Extracted data entries -
:::

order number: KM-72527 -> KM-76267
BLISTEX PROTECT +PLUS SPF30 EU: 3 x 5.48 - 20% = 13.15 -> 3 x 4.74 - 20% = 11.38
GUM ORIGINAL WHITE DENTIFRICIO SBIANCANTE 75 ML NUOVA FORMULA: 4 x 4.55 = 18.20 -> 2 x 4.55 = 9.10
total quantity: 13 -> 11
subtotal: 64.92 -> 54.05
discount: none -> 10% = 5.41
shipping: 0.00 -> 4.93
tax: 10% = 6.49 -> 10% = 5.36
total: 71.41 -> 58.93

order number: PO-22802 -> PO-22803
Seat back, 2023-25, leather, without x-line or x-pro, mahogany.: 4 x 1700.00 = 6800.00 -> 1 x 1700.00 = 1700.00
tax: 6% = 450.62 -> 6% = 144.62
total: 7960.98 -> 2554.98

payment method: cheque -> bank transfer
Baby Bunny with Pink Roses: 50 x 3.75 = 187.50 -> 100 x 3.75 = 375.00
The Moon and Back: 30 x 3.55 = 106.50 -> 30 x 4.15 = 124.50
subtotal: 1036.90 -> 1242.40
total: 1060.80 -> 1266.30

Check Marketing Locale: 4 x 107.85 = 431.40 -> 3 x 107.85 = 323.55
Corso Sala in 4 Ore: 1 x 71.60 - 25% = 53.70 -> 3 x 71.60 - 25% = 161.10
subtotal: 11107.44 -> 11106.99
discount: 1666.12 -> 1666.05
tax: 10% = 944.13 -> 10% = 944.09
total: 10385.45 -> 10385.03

:::

Exercise brief - Give exactly the lines from the one with "subtotal: 1036.90 -> 1242.40" to the end of the entries, nothing before them.

Answer section -
subtotal: 1036.90 -> 1242.40
total: 1060.80 -> 1266.30

Check Marketing Locale: 4 x 107.85 = 431.40 -> 3 x 107.85 = 323.55
Corso Sala in 4 Ore: 1 x 71.60 - 25% = 53.70 -> 3 x 71.60 - 25% = 161.10
subtotal: 11107.44 -> 11106.99
discount: 1666.12 -> 1666.05
tax: 10% = 944.13 -> 10% = 944.09
total: 10385.45 -> 10385.03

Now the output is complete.